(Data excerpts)
--- START ---
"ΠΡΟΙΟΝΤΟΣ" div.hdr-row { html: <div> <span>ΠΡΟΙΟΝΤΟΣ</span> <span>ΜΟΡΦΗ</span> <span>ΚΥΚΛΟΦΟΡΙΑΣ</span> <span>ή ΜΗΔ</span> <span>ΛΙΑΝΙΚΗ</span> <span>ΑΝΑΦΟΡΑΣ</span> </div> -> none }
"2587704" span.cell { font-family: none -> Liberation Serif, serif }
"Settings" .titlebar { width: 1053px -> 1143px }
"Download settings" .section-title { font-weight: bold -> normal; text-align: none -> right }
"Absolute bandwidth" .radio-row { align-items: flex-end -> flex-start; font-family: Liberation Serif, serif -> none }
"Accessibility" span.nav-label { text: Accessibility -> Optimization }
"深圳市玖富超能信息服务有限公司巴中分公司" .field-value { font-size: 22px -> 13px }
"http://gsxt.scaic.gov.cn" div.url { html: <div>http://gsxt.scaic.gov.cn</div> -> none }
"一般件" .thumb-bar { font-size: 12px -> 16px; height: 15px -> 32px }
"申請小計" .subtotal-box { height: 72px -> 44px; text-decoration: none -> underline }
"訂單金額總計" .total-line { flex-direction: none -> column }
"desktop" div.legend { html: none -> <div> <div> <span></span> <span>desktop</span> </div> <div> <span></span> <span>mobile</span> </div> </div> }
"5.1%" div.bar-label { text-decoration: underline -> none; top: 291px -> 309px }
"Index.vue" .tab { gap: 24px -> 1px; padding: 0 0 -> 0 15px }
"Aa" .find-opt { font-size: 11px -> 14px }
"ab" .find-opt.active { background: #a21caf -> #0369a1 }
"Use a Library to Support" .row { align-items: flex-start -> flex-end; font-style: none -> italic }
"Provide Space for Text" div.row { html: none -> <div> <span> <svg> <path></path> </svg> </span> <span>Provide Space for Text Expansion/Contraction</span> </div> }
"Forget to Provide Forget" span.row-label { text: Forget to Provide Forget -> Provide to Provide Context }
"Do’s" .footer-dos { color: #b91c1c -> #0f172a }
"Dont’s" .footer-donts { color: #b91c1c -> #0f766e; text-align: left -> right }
--- END ---
Your job is to copy out every line from the records above that has the word "Provide".

"Provide Space for Text" div.row { html: none -> <div> <span> <svg> <path></path> </svg> </span> <span>Provide Space for Text Expansion/Contraction</span> </div> }
"Forget to Provide Forget" span.row-label { text: Forget to Provide Forget -> Provide to Provide Context }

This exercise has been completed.